What you will do.
Exactly as they appear, write the lines from the one containing "Saeed Mujahid | Position: Helper" to the final line of the entries, leaving pictures out.
-------- Exercise material
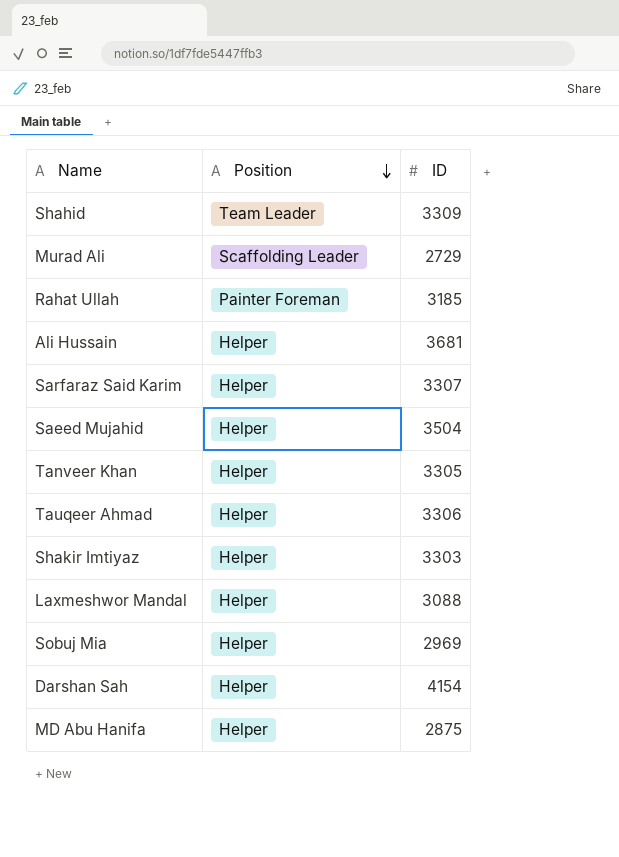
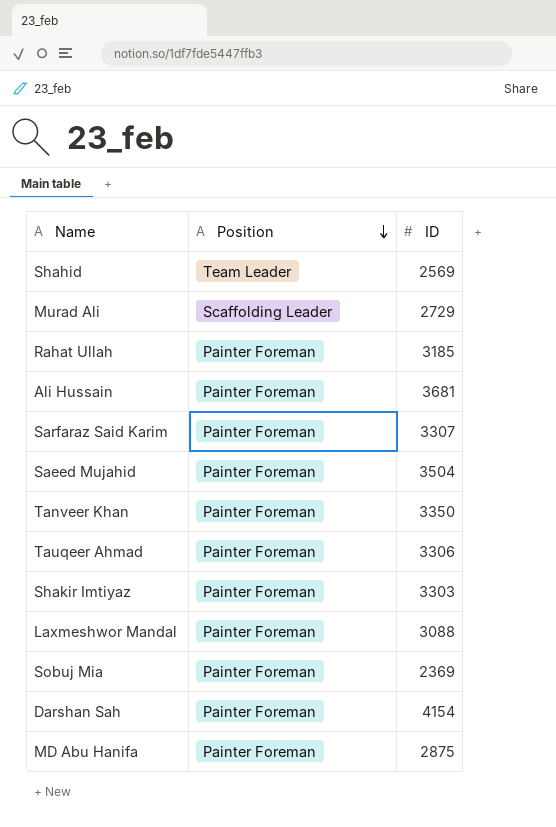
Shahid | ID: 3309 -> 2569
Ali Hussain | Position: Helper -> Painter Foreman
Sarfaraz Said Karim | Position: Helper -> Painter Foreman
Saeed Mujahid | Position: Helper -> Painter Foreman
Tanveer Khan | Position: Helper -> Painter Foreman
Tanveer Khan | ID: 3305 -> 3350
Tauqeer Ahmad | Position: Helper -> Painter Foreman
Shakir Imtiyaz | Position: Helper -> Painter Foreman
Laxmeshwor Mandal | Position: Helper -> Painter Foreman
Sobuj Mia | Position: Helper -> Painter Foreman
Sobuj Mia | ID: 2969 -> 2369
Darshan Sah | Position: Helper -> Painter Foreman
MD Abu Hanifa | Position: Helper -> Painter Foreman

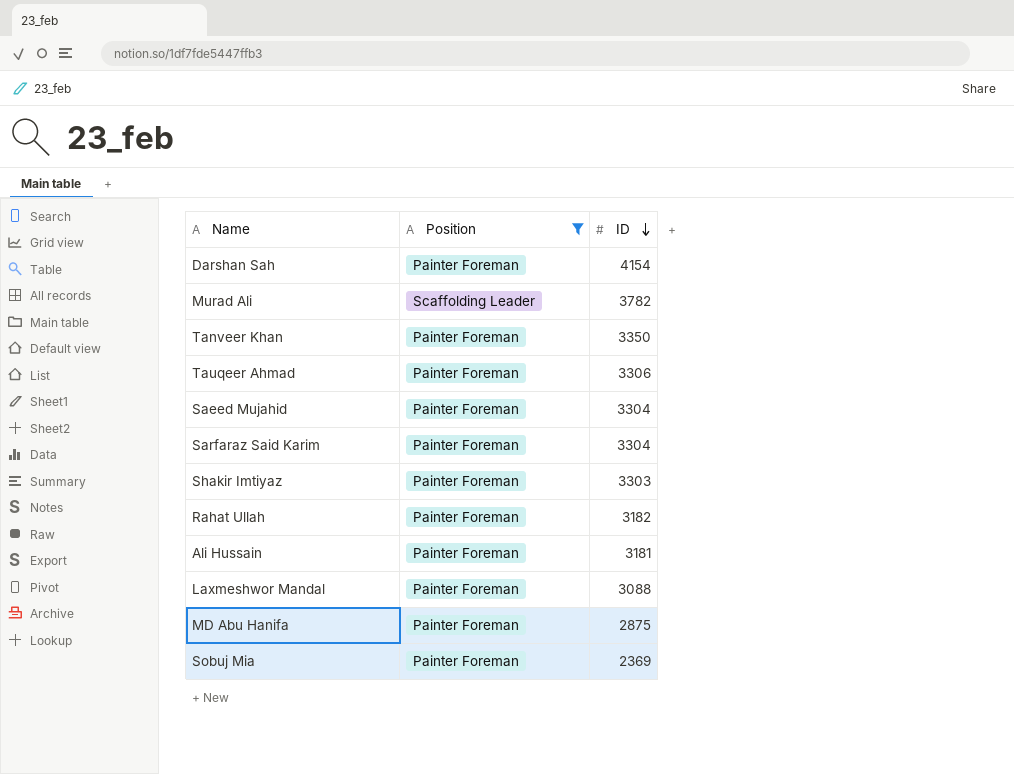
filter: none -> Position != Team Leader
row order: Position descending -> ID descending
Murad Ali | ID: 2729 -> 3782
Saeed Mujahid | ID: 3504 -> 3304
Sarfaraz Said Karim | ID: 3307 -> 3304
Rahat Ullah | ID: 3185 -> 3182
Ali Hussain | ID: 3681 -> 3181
----------------
Solution.
Saeed Mujahid | Position: Helper -> Painter Foreman
Tanveer Khan | Position: Helper -> Painter Foreman
Tanveer Khan | ID: 3305 -> 3350
Tauqeer Ahmad | Position: Helper -> Painter Foreman
Shakir Imtiyaz | Position: Helper -> Painter Foreman
Laxmeshwor Mandal | Position: Helper -> Painter Foreman
Sobuj Mia | Position: Helper -> Painter Foreman
Sobuj Mia | ID: 2969 -> 2369
Darshan Sah | Position: Helper -> Painter Foreman
MD Abu Hanifa | Position: Helper -> Painter Foreman

filter: none -> Position != Team Leader
row order: Position descending -> ID descending
Murad Ali | ID: 2729 -> 3782
Saeed Mujahid | ID: 3504 -> 3304
Sarfaraz Said Karim | ID: 3307 -> 3304
Rahat Ullah | ID: 3185 -> 3182
Ali Hussain | ID: 3681 -> 3181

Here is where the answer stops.